Che fare ora, dopo aver asciugato le lacrime per i camarades di Charlie Hebdo?
Che fare dopo aver pensato a quella volta con Wolinski, a Cuore, a cospetto del mito?
Che fare dopo aver realizzato che il dolore più insensato ti sembra che un senso quasi ce l’abbia, una giustificazione inconscia che passa per la rimozione, fin quando non tocca te, la tua vita, qualcosa che ti compete, che ami?
Oggi mi sono tenuto una frase che volevo scrivere: “Avete seppellito noi, noi seppelliremo voi. Con una risata”.
Era una risposta, alla domanda su cosa fare.
Ma era sbagliata.
Era la logica del noi e voi.
Esattamente ciò che sperano di introdurre quelli che qualcuno ha efficacemente definito “fascisti teocratici”.
Io, che fare, in fondo non lo so.
So cosa vorrei fare.
E so cosa mi piacerebbe facesse chiunque frequenti a qualunque titolo la satira, il pensiero diverso, il dubbio intinto nello sghignazzo.
Continuare.
Se possibile meglio di così.
Con più coraggio, e più equilibrio.
L’equilibrio che serve a evitare l’atteggiamento ritorsivo, la guerricciola battutara di religione, l’intolleranza di ritorno applicata al lavoro che ci è dato di fare.
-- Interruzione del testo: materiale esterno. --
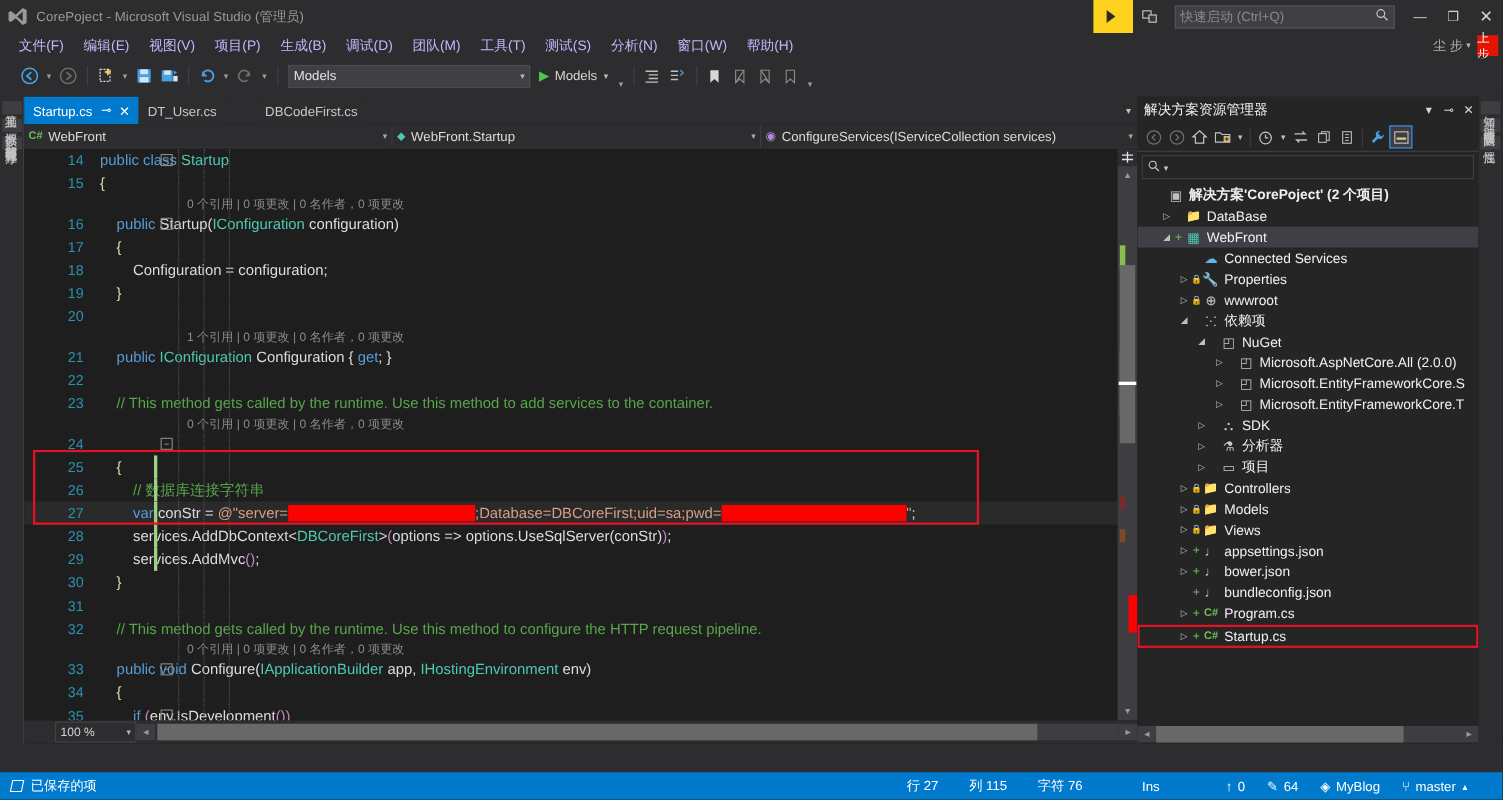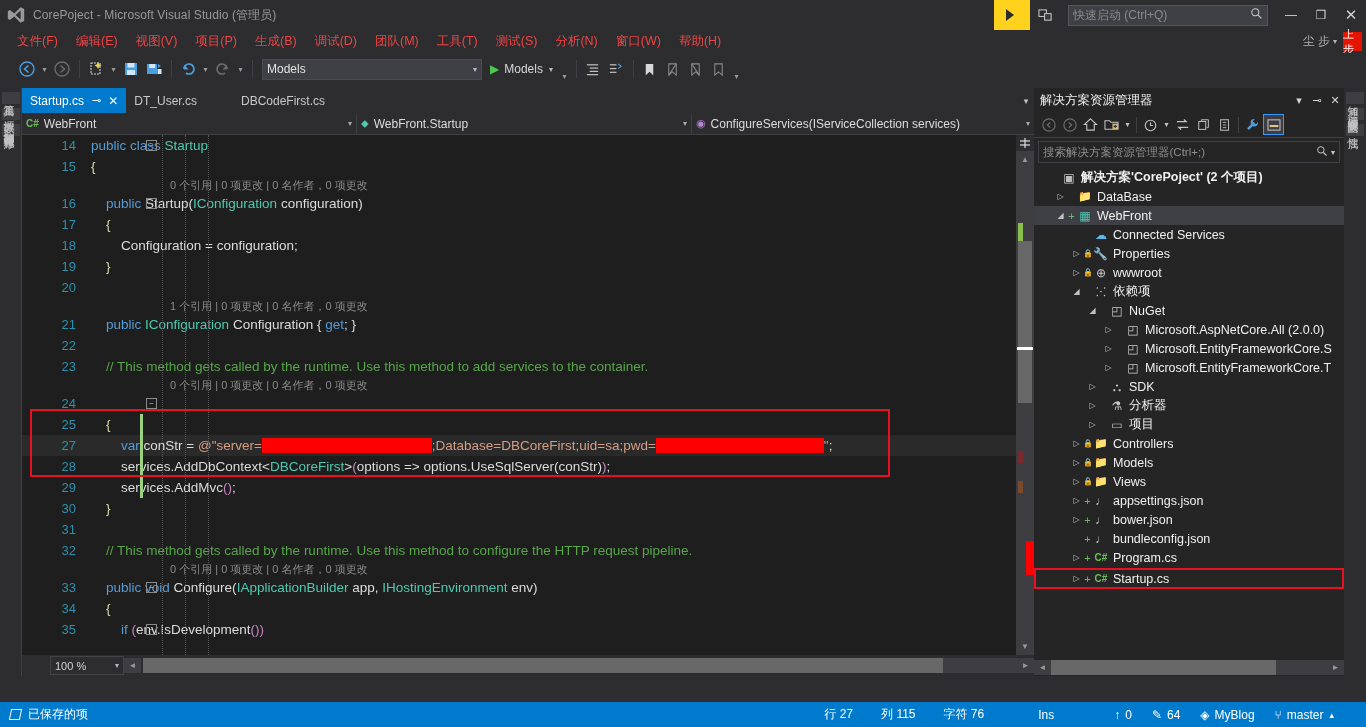"文件(F)" .menu-item { color: #ef4444 -> #c4b5fd }
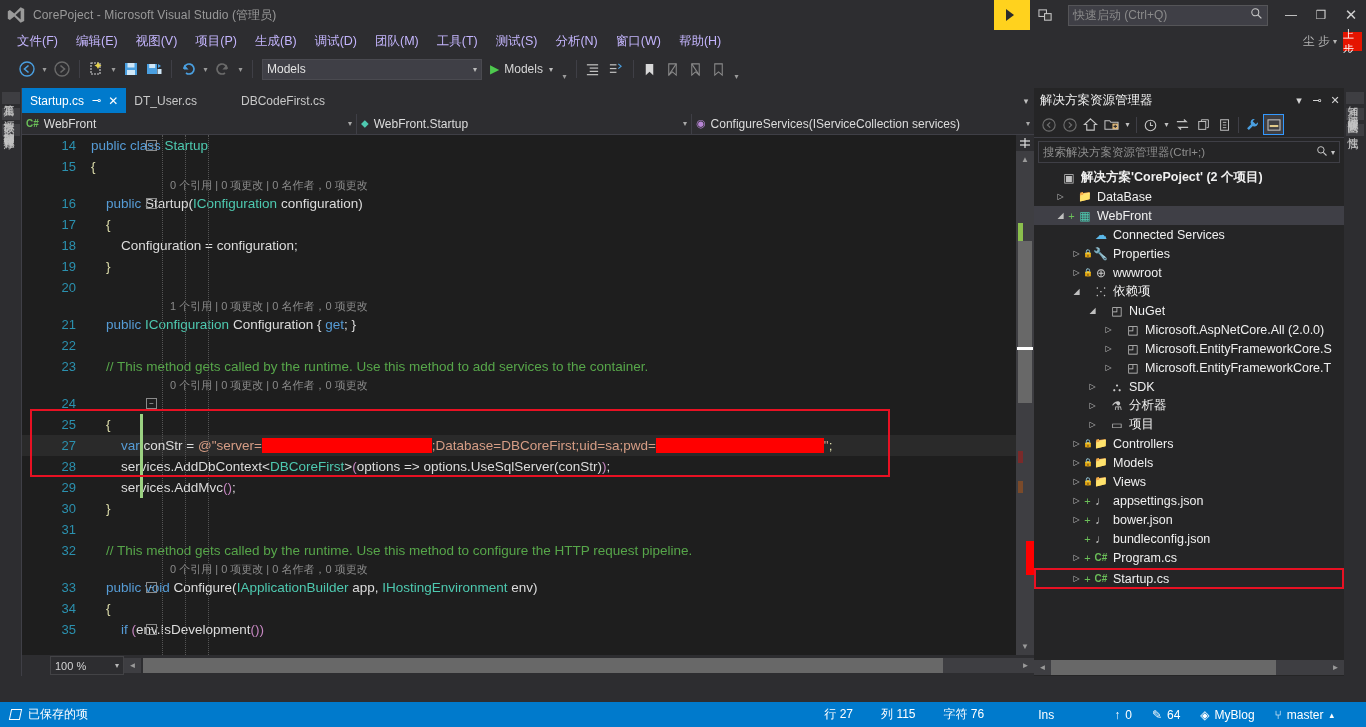"搜索解决方案资源管理器(Ctrl+;)" span.ph { html: <span>搜索解决方案资源管理器(Ctrl+;)</span> -> none }
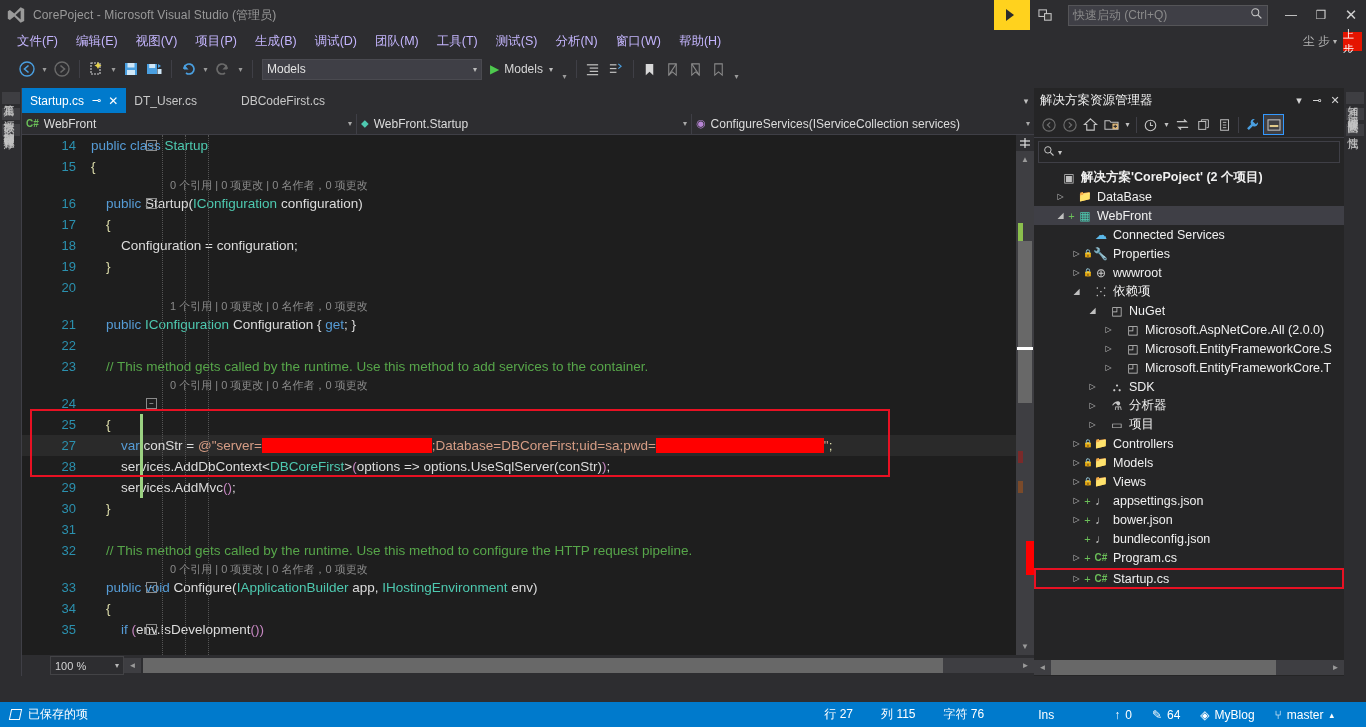"26" div.line { html: none -> <div><span>26</span><span></span><span> <span>// 数据库连接字符串</span></span></div> }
Ma anche il coraggio di evitare l’autocensura che su certi temi si era scavata un posticino al caldo in ognuno di noi.
Perché un conto sono i monoteismi da operetta che un autore di qualunque cabotaggio affronta ogni giorno, quelli politici, sportivi, musicali, un conto è il quieto vivere nei confronti di un corpaccione insondabile di cui non si conoscevano le reazioni.
Ora le conosciamo, le reazioni.
E per onorare chi ha pagato la propria onestà intellettuale con la vita, abbiamo un piccolo imperativo categorico: tentare di essere all’altezza di chi è morto per la libertà.
Per l’uguaglianza.
Per la fraternità.
Potrebbe persino essere terapeutico per le nostre ferite.
Forse.
Perché quello siamo noi: l’esercito del forse.